§ **SOURCE MATERIAL**
+ + + +
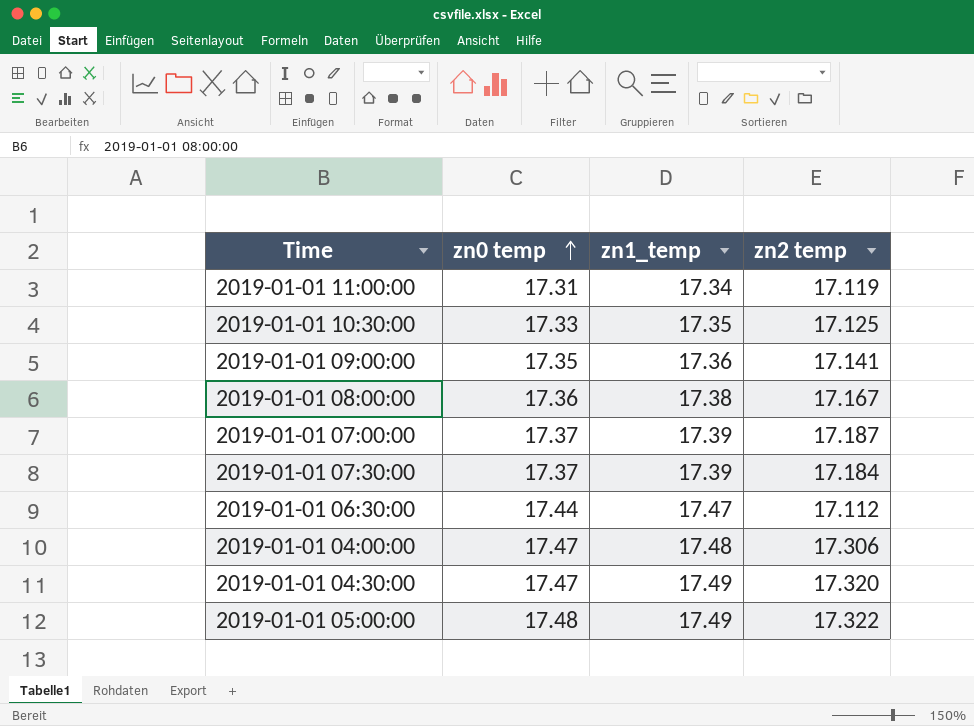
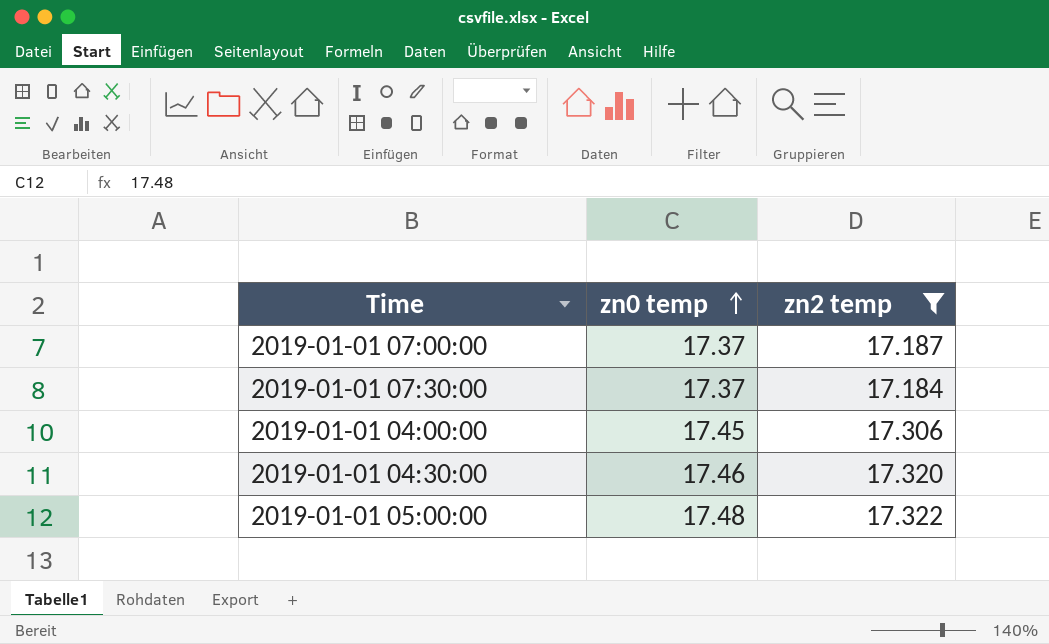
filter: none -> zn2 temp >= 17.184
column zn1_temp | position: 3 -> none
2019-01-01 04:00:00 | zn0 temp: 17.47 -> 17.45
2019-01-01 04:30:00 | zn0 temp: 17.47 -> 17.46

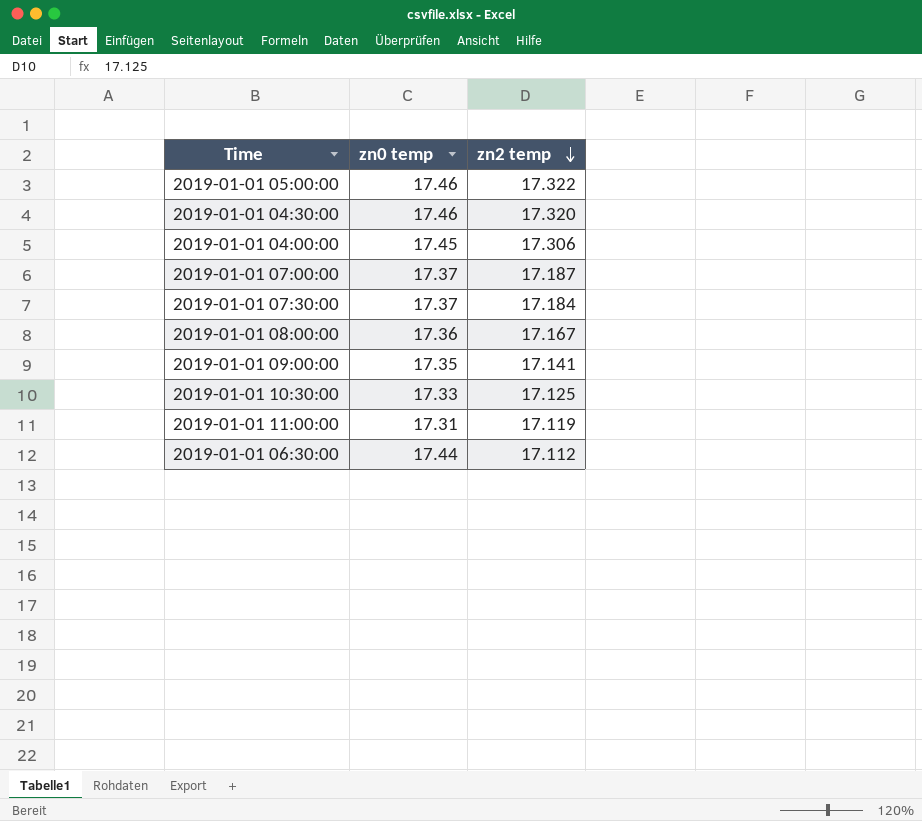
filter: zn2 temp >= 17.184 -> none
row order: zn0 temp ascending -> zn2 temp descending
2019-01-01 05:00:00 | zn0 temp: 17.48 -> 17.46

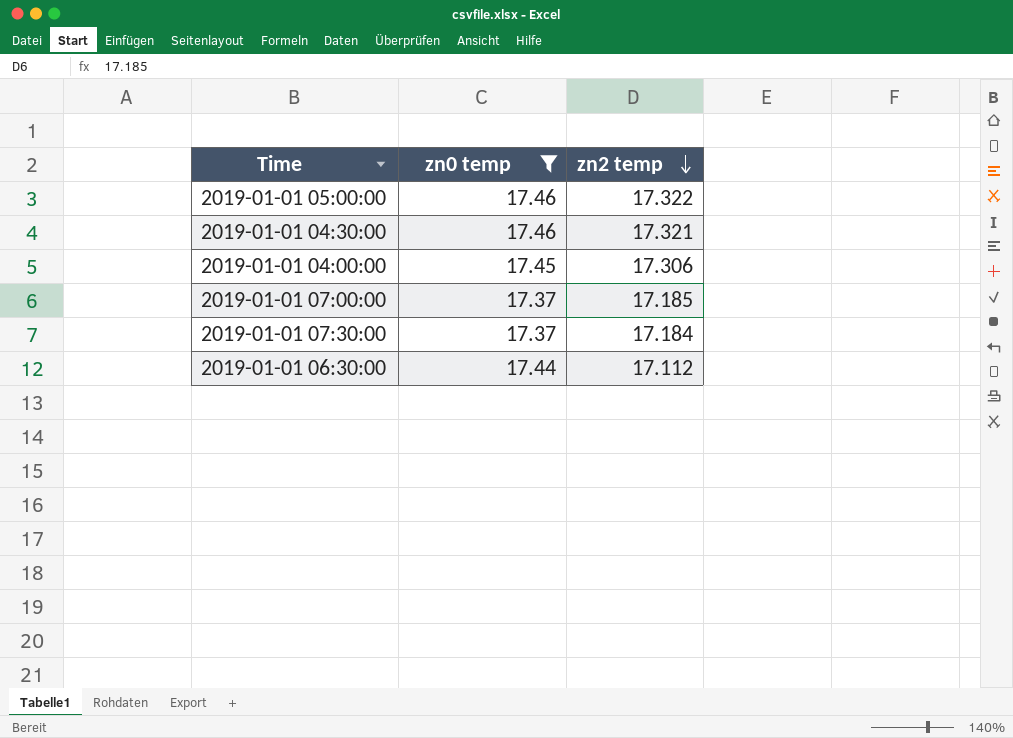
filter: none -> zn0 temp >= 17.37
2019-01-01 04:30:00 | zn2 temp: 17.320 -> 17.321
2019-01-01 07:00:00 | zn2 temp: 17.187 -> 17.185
+ + + +
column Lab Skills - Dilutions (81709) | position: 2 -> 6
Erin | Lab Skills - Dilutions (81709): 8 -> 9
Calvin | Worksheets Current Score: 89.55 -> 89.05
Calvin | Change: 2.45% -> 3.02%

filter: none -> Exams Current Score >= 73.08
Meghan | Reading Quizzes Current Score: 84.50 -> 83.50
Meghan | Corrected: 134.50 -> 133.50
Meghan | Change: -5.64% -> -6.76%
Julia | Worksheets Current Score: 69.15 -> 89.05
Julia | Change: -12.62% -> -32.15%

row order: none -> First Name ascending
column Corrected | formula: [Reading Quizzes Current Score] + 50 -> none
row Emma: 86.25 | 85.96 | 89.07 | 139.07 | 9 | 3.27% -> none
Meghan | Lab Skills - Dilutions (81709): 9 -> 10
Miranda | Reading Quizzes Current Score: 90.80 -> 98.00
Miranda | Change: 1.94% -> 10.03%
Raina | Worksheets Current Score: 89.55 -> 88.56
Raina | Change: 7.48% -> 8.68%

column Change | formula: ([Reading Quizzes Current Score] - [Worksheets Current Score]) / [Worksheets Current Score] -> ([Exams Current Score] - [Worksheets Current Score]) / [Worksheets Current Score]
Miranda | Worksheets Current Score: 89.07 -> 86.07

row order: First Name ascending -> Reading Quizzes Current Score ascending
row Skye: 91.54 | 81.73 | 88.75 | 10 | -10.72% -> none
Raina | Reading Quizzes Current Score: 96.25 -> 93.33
+ + + +
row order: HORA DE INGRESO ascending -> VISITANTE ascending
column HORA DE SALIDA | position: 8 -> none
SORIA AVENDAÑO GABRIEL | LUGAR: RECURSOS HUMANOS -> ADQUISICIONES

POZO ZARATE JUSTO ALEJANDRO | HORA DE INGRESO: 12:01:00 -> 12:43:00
+ + + +
§ **WHAT YOU WILL DO**
Report each line of the material in which the string "filter" occurs.

§ **TASK ANSWER**
filter: none -> zn2 temp >= 17.184
filter: zn2 temp >= 17.184 -> none
filter: none -> zn0 temp >= 17.37
filter: none -> Exams Current Score >= 73.08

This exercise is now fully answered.